One night her husband hits the road again after only being home for less than a day, and finally it’s too much for her. She snaps, starts breaking things in the middle of dinner, and then calmly walks away with the baby to the upstairs bedroom. Jimmy, trying to keep his younger brother and sister calm, starts cleaning up, but soon he decides to check on his mother and discovers the horrible truth. His baby brother is dead, and she’s preparing to take care of the rest of her kids.
After his mother tries to drown his sister and he knocks her out, Jimmy get his brother onto a bike and tells him to ride for help while trying to get his sister to safety. None of them make it very far since she comes around pretty quick, and from them on the movie becomes and almost by-the-numbers stalk-n-slash, complete with cheesy one-liners spouted off by the mother. It’s a very strange juxtaposition consider who she’s stalking, her own children, but even down the way she dispatches them is standard serial killer stuff.
So it’s very hard to call Baby Blues anything too original. The only thing it has going for in that department is the fact that these are kids, real kids not high school kids, who are in danger and that it’s their own mother out to kill them, which does add a pretty disturbing layer to the proceedings.
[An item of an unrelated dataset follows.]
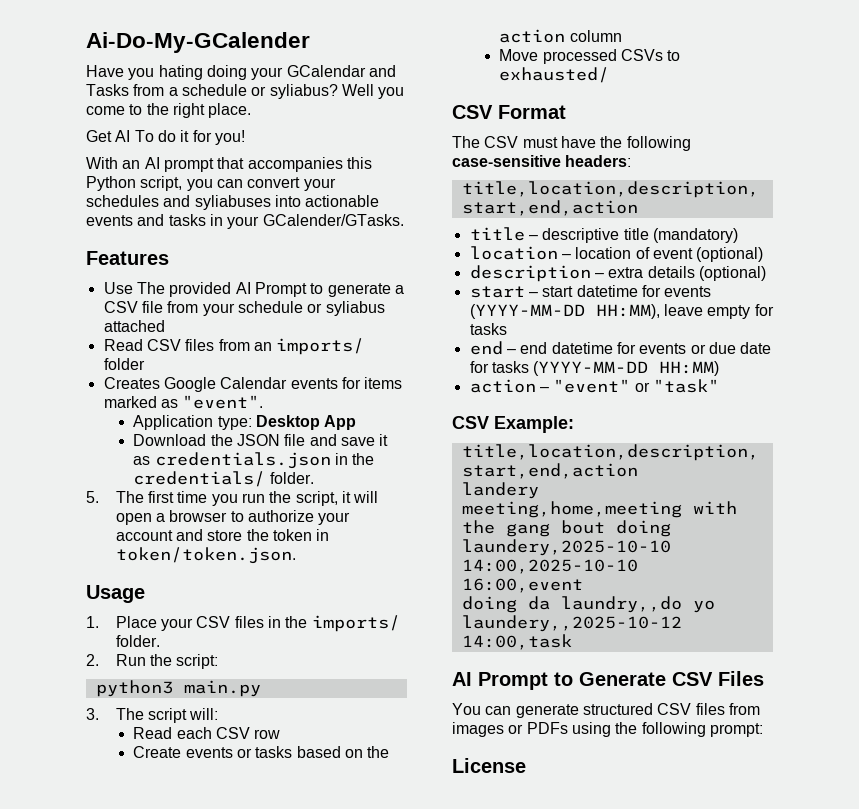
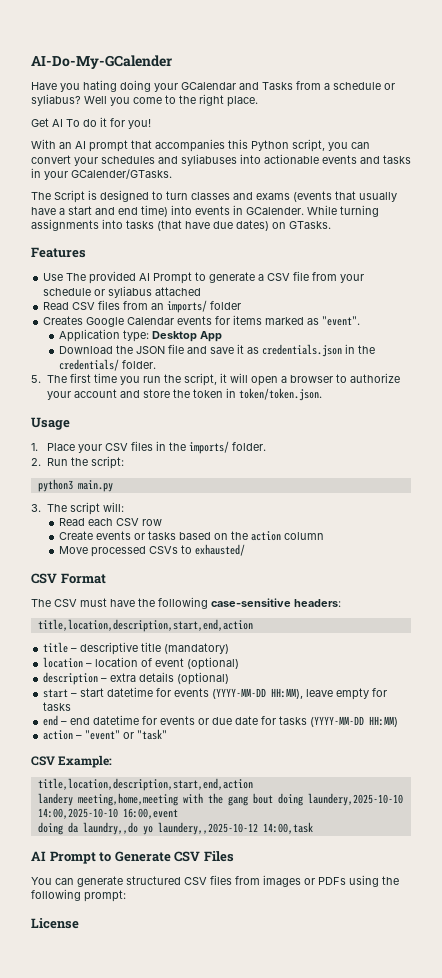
- Ai-Do-My-GCalender
+ AI-Do-My-GCalender
+ The Script is designed to turn classes and exams (events that usually have a start and end time) into events in GCalender. While turning assignments into tasks (that have due dates) on GTasks.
That disturbing element is usually offset whenever the mother opens her mouth, spouting some of the film’s most inane lines, as well as the ending, which just made me want to punch out the father who had seemed like such a normal, level-headed guy for most of the movie.
One thing that sets Baby Blues apart from most of the direct-to-DVD horrors is the acting, which is top-notch from all involved. When she’s not saying ridiculous one-liners while stalking her children, Porch does a great job of being just an absolutely tortured mother figure, a woman who looks from her first moment on screen to be at the end of her rope. It doesn’t hurt that she’s gorgeous, either; she’s got a definite Angelina Jolie vibe going on that I can’t help but appreciate.
So while not anything you really haven’t seen before, Baby Blues still gets points for dealing with a subject most people won’t come anywhere near; filicide (the killing of a child by one’s parents), I just wish that it had been dealt with in a slightly more intelligent way. There’s really no significance to Baby Blues other than a desire to shock the audience and the ending certainly didn’t offer any kind of reasonable closure, it just did what any self-respecting slasher movie does; set itself up for a sequel.
If you’re all right with the concept, though, check it out when it hits DVD. There’s a lot worse stuff out there than Baby Blues, that’s for sure.